Dopamine: The Self-Improvement Mythos Of Our Age
influencers have turned the neurotransmitter into a gospel of productivity and vice
“I wish I had learned about the importance of a low dopamine morning routine years ago,” begins a TikTok creator named Meredith, in a video that made its way into Cosmopolitan and Refinery 29 last year. “It really is the most important act of self-care that I do for myself every single day.”
The “low dopamine morning” is a version of dopamine fasting filtered through a slow living aesthetic. As far as I can tell, it’s mostly just not looking at your phone when you wake up, having quiet me-time, maybe doing some journaling, and, as Meredith says, eating scrambled eggs instead of a donut so your dopamine receptors don’t “freak out.”

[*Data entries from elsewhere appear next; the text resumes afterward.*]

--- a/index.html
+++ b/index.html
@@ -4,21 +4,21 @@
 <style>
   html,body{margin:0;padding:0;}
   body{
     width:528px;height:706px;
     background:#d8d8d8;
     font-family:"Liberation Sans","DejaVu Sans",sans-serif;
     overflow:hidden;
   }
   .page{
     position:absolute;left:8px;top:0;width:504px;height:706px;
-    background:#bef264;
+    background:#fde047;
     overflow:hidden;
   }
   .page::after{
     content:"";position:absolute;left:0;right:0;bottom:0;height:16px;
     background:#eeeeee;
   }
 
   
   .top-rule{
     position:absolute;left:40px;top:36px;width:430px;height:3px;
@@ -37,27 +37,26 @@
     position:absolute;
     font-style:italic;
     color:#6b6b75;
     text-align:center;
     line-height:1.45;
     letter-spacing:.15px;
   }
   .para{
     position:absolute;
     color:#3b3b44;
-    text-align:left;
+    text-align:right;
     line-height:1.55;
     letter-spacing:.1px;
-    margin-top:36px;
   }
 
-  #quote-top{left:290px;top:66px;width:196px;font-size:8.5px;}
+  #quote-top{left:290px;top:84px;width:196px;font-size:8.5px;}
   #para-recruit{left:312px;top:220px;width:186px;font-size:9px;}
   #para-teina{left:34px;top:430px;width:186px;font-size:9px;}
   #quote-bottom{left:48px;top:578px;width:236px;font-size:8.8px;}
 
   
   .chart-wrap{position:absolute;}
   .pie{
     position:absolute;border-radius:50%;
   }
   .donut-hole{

It’s your basic wellness advice, but I am fascinated by it, because it’s like, asceticism, but make it neurological? All the pious ritual of restraint with none of the God. Keeping the demons at bay, except the demons are brain receptors that get high on your sugar intake! Atoning for your sin, but the sin is scrolling Instagram too much, and the judgemental god is Productivity!

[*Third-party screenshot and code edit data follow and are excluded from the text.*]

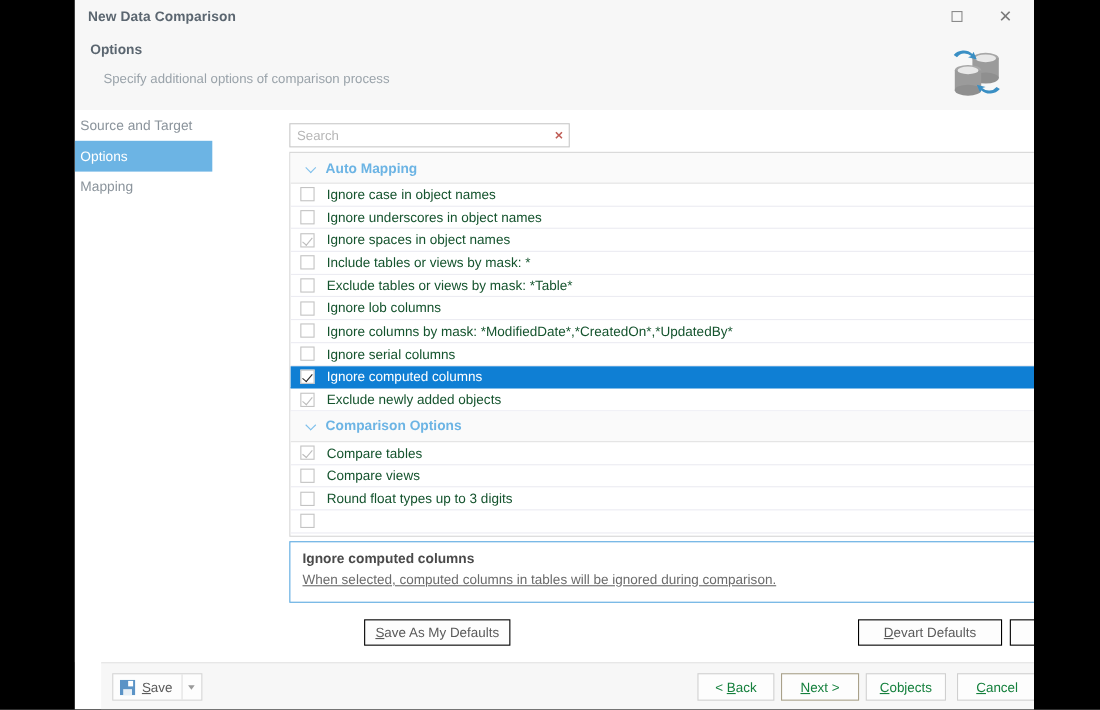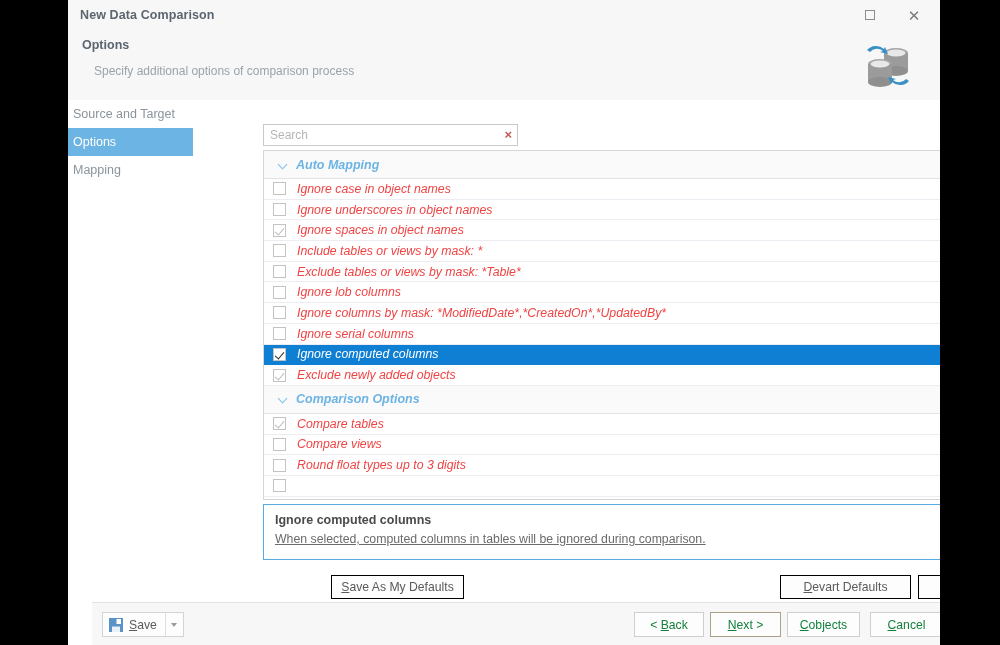--- a/index.html
+++ b/index.html
@@ -115,21 +115,21 @@
     color: #8b949c;
   }
   .side-item.selected {
     background: #6cb4e4;
     color: #ffffff;
   }
 
   
   .panel {
     position: absolute;
-    left: 127px; top: 16px;
+    left: 127px; top: 4px;
     width: 745px; height: 502px;
     background: #ffffff;
   }
 
   
   .search-wrap {
     position: absolute;
     left: 68px; top: 8px;
     width: 255px; height: 22px;
     border: 1px solid #c9c9c9;
@@ -153,21 +153,20 @@
 
   
   .list-box {
     position: absolute;
     left: 68px; top: 34px;
     width: 719px; height: 350px;
     border: 1px solid #d6d6d6;
     background: #ffffff;
     box-sizing: border-box;
     overflow: hidden;
-    font-style: italic;
   }
   .list-inner {
     position: absolute;
     left: 0; top: 0;
     width: 703px;
     height: 348px;
   }
   .group-header {
     position: relative;
     height: 28px;
@@ -224,21 +223,21 @@
     border-bottom: 1.4px solid #bcbcbc;
     transform: rotate(40deg);
   }
   .opt-row.selected .cb.checked::after {
     border-right-color: #2a2a2a;
     border-bottom-color: #2a2a2a;
   }
   .opt-label {
     margin-left: 11px;
     font-size: 12.3px;
-    color: #ef4444;
+    color: #14532d;
     white-space: nowrap;
   }
   .opt-row.selected .opt-label { color: #ffffff; }
 
   
   .desc-box {
     position: absolute;
     left: 68px; top: 388px;
     width: 719px; height: 56px;
     border: 1px solid #5aa9e0;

“Everybody has a different vice,” says a spiritual influencer giving a lecture in his car on resetting your dopamine baseline. “You have to abstain from whatever it is you’re doing too much, and you have to outlast that pain.”

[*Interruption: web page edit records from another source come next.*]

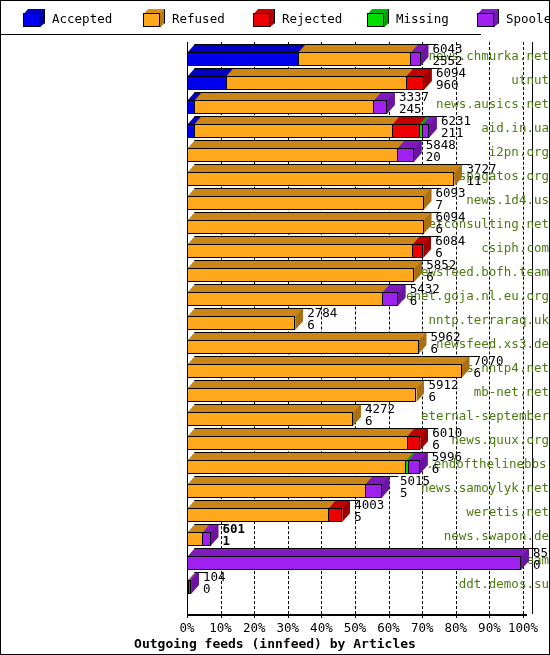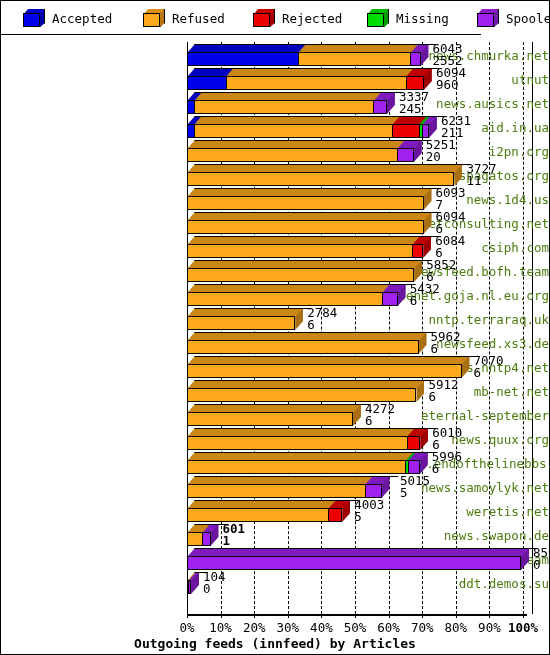--- a/index.html
+++ b/index.html
@@ -274,21 +274,21 @@
               <div class="topseg" style="left: 210px; width: 25.8px; background: rgb(128, 26, 192);"></div>
             </div>
             <div style="position: absolute; left: 0px; top: 0px; width: 235.8px; height: 9px; border-top: 1px solid rgb(0, 0, 0); box-sizing: border-box; transform: skewX(-41deg); transform-origin: left bottom;"></div>
             <div class="sidecap" style="left: 226.8px; background: rgb(106, 21, 158);"></div>
             <div class="bar3d" style="width: 226.8px;">
               <div class="seg" style="left: 0px; width: 210px; background: rgb(255, 168, 30);"></div>
               <div class="seg" style="left: 210px; width: 16.8px; background: rgb(160, 32, 240); border-right: 1px solid rgb(0, 0, 0);"></div>
             </div>
           </div>
           <div class="vlabel" style="left: 424.8px; top: -1px;">
-            <span class="v1">5251</span>
+            <span class="v1">5848</span>
             <span class="v2">20</span>
           </div>
         </div>
         <div class="row" style="top: 128px; width: 548px;">
           <div class="ylabel">news.hispagatos.org</div>
           <div class="barwrap" style="width: 278.456px;">
             <div class="topstrip" style="width: 276.456px;">
               <div class="topseg" style="left: 0px; width: 276.456px; background: rgb(204, 134, 24);"></div>
             </div>
             <div style="position: absolute; left: 0px; top: 0px; width: 276.456px; height: 9px; border-top: 1px solid rgb(0, 0, 0); box-sizing: border-box; transform: skewX(-41deg); transform-origin: left bottom;"></div>
@@ -626,18 +626,18 @@
         <div class="xtlabel" style="left: 354px;">50%</div>
         <div class="xtick" style="left: 387.6px;"></div>
         <div class="xtlabel" style="left: 387.6px;">60%</div>
         <div class="xtick" style="left: 421.2px;"></div>
         <div class="xtlabel" style="left: 421.2px;">70%</div>
         <div class="xtick" style="left: 454.8px;"></div>
         <div class="xtlabel" style="left: 454.8px;">80%</div>
         <div class="xtick" style="left: 488.4px;"></div>
         <div class="xtlabel" style="left: 488.4px;">90%</div>
         <div class="xtick" style="left: 522px;"></div>
-        <div class="xtlabel" style="left: 522px; font-weight: bold;">100%</div>
+        <div class="xtlabel" style="left: 522px;">100%</div>
       </div>
     <div id="xtitle">Outgoing feeds (innfeed) by Articles</div>
   </div>
 
 </div>
 
 </body></html>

Every major world religion has a fasting tradition, so it makes a lot of sense that these ideas have carried over into our spiritual-but-not-religious times. We’ve stopped looking for the soul, because now we can see pretty pictures of our brains lighting up, but that doesn’t mean we’ve stopped understanding our lives through our oldest rituals. We just rebranded them!
Take the words of this self-improvement influencer:
“Do you not know that in a race all the runners run, but only one gets the prize? Run in such a way as to get the prize. Everyone who competes in the games goes into strict training. They do it to get a crown that will not last, but we do it to get a crown that will last forever.”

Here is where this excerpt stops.